Did Mr Ali Kololo wear thong shoes (plastic), traces of which were found at the site where British citizen Judith Tebbutt was kidnapped and her husband David Tebbutt was shot dead in Lamu in 2011?
The is the issue The High Court in Malindi will hear Mr Kololo’s appeal against a death sentence handed down by a Lamu magistrate’s court more than eight years ago.
He was also sentenced to seven years in prison for the offense of kidnapping the Purpose of murder.
Read: Tebbutt attack: Kenyan accused of kidnapping
To help the court to To answer that question, Mr. Kololo was allowed to present new evidence which he believes will clear him of any wrongdoing.
Mr. Kololo was sentenced to death for kidnapping and robbery by force after he a court had found a group of Somali men guilty on the Kiwayu safari Village Resort in Lamu.
While they were there, they shot dead Mr. Tebbutt and kidnapped his wife Jud ith to Somalia where she was held captive for more than six months. The kidnapping of Ms Tebbut is one of the cases believed to have prompted the launch of Operation Linda Nchi by the Kenyan Defense Forces in October 2011.
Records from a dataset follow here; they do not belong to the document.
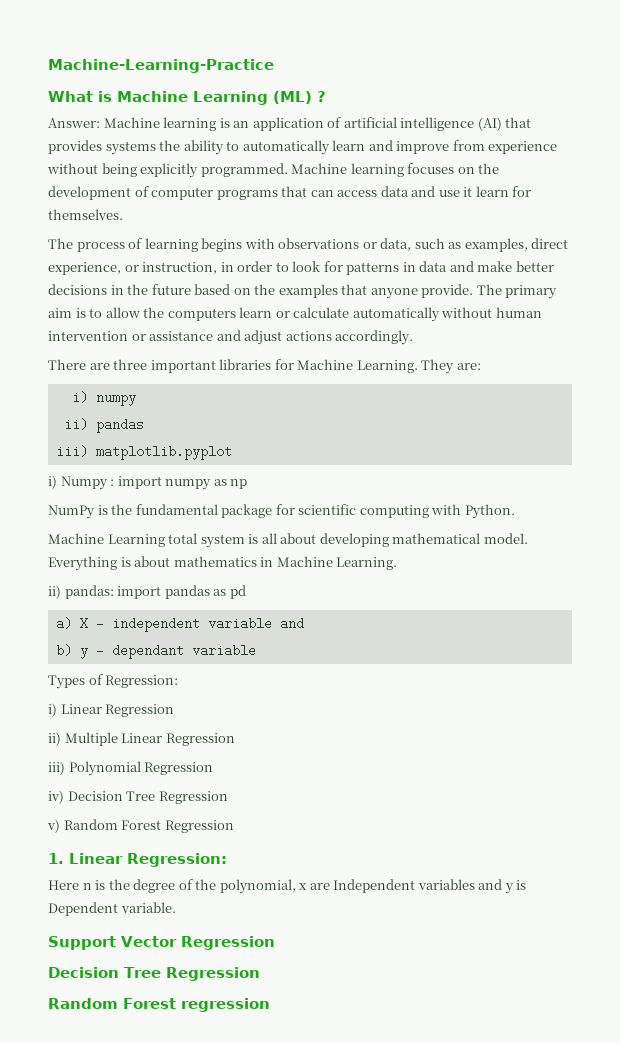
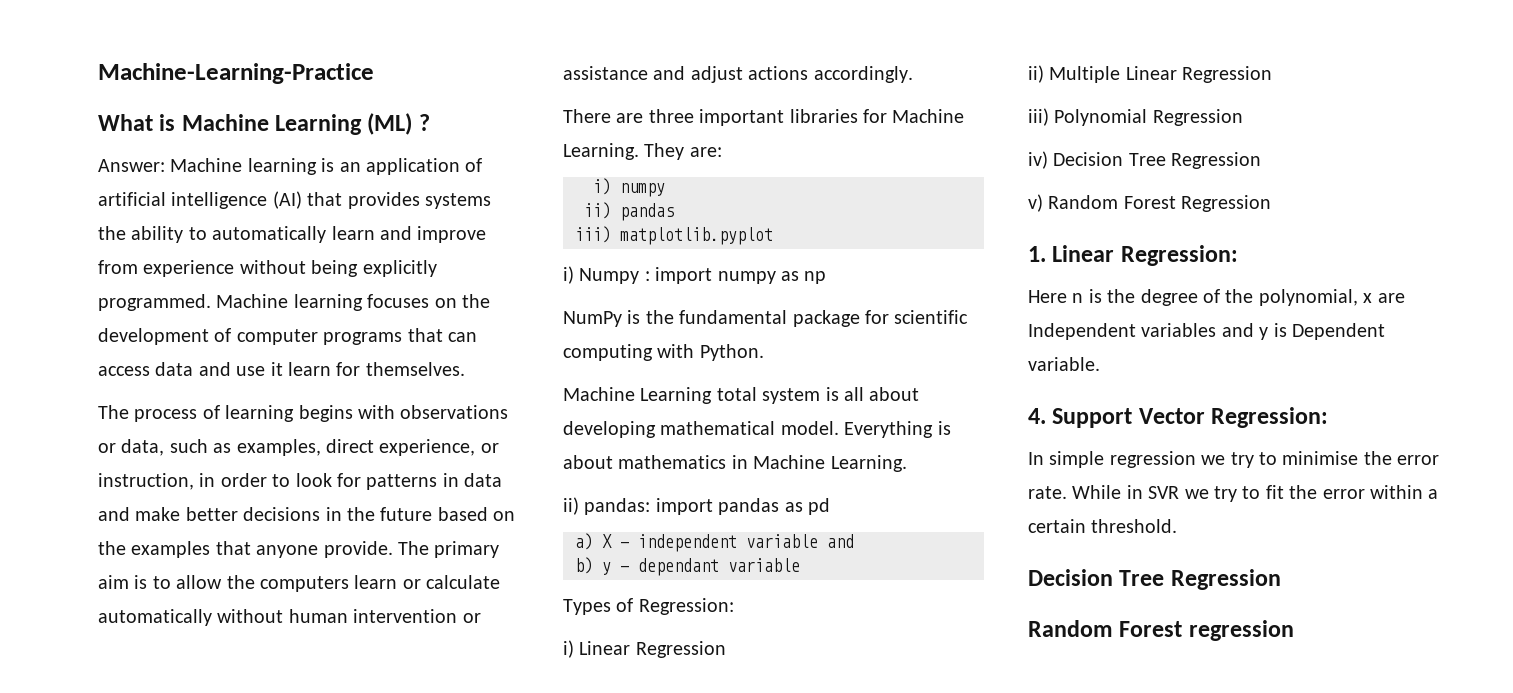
- Support Vector Regression
+ 4. Support Vector Regression:
+ In simple regression we try to minimise the error rate. While in SVR we try to fit the error within a certain threshold.

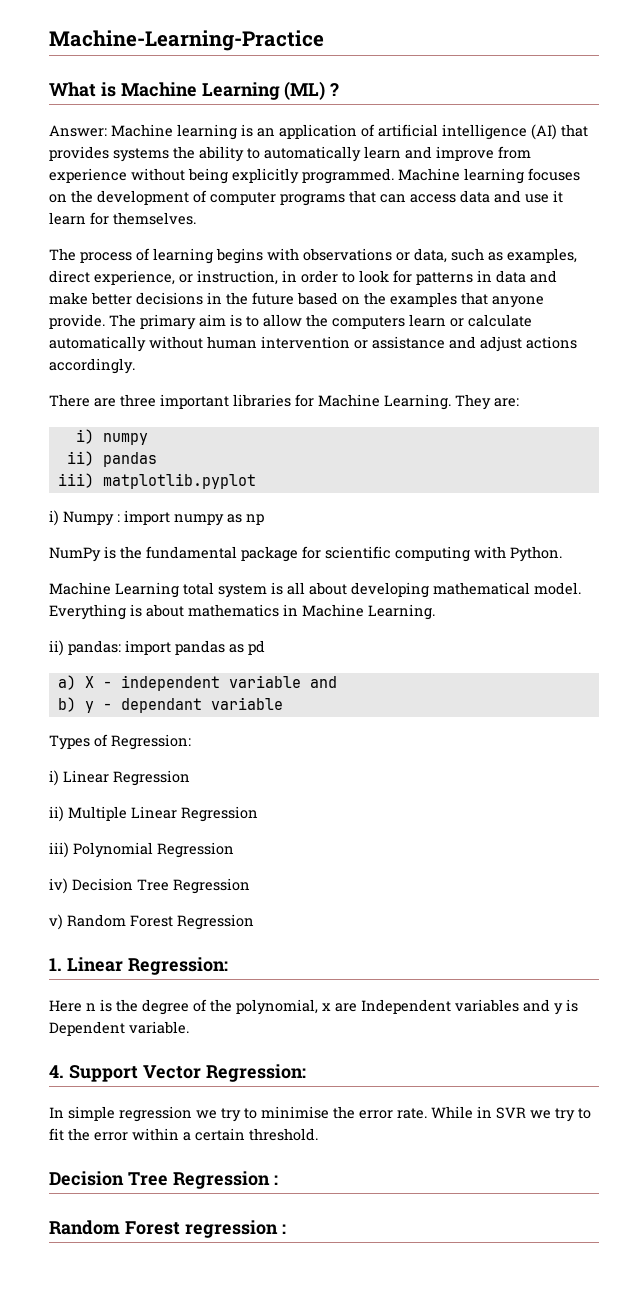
  While in SVR we try to fit the error within a certain threshold.
- Decision Tree Regression
+ Decision Tree Regression :
- Random Forest regression
+ Random Forest regression :

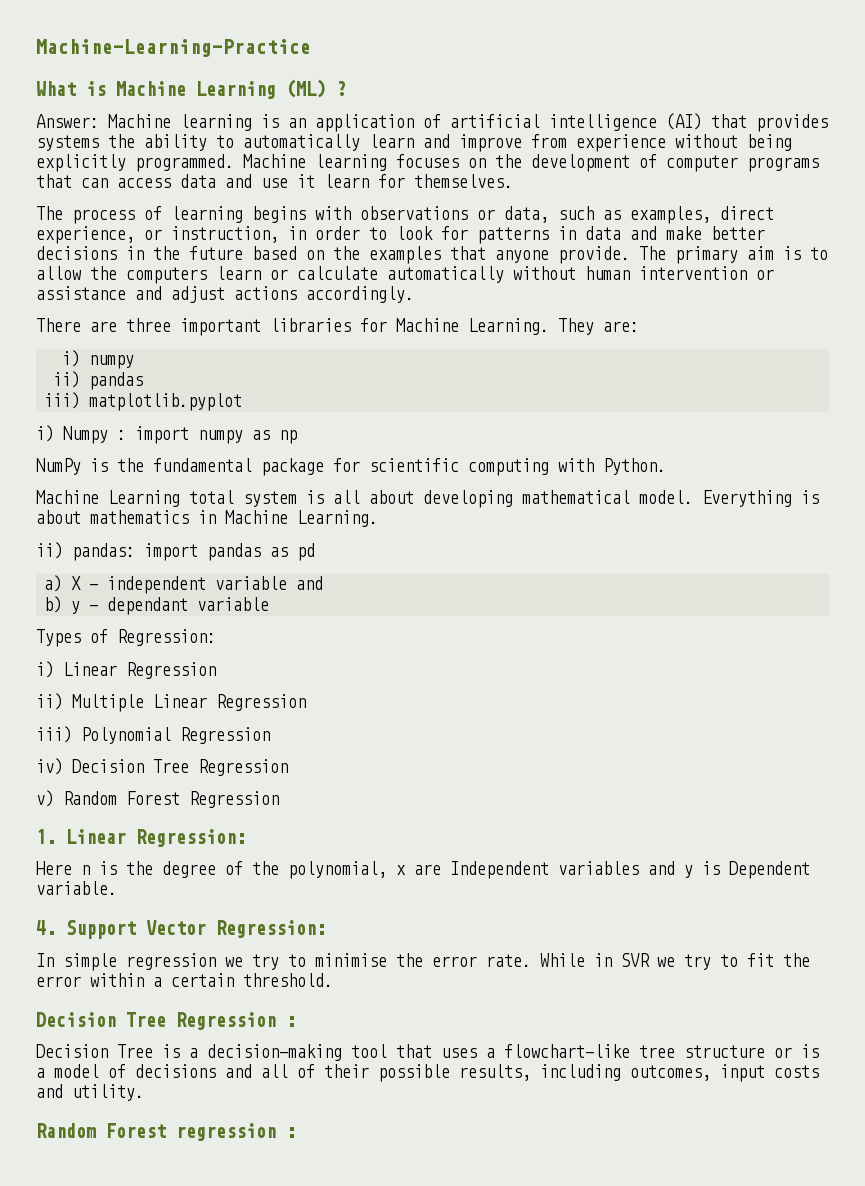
+ Decision Tree is a decision-making tool that uses a flowchart-like tree structure or is a model of decisions and all of their possible results, including outcomes, input costs and utility.

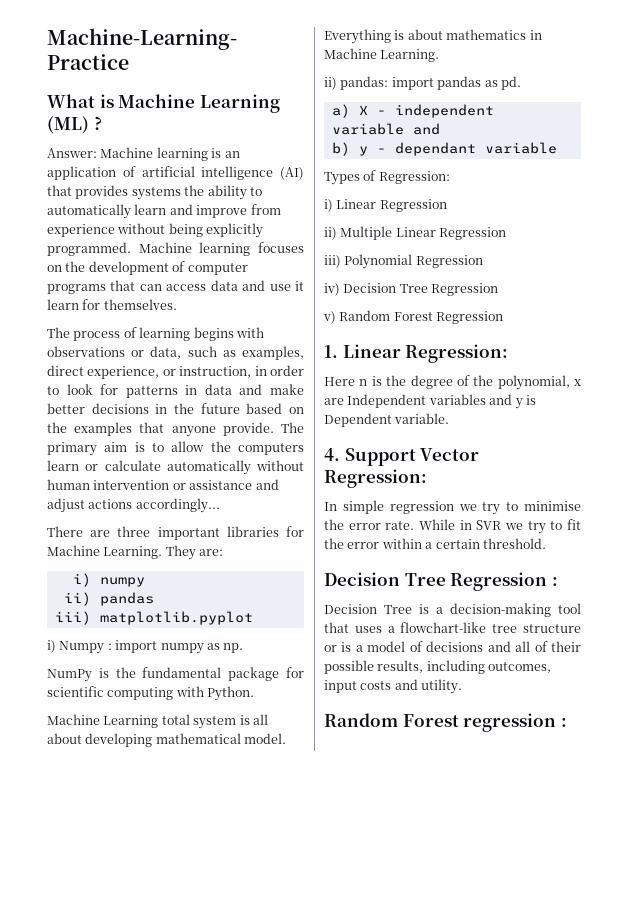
- The primary aim is to allow the computers learn or calculate automatically without human intervention or assistance and adjust actions accordingly.
+ The primary aim is to allow the computers learn or calculate automatically without human intervention or assistance and adjust actions accordingly...
- i) Numpy : import numpy as np
+ i) Numpy : import numpy as np.
- ii) pandas: import pandas as pd
+ ii) pandas: import pandas as pd.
According to his lawyer, Mr Alfred Olaba, the evidence will come from United Kingdom will prove that his client was wrongly and wrongly convicted.
The judgment that allowed Mr Kololo to use forensic evidence from the United Kingdom was given in 2016 and two years later upheld by the Court of Appeal.
Read: Kenya police question freed British woman
Judge Said Chitembwe’s verdict followed a motion by Mr. Kololo on forensic examination Evidence omitted during his trial was used to argue the appeal. The application was supported by Mr. Zoe Bedford’s affidavit filed and sworn on May 28, 2015. Mr. Kololo argues that at the time his case was heard in the district court, he was unaware of the existence of the additional evidence he intends to present.
Court records show that the additional evidence was there is part of the forensic evidence produced in the UK but was not included in the testimony of any of the witnesses.
During Mr Kololo’s detention the trial judge had relied on the finding that the Tanga- shoes he was wearing at the time of his arrest and the prints found at the crime scene were taken from them. But new evidence shows that the recovered thong shoe mark was of poor quality, and upon analysis, some features did not agree.
“As a result… could not be explicitly included or excluded from the Thong shoe made impression found at Banda 2B,” the court filings show.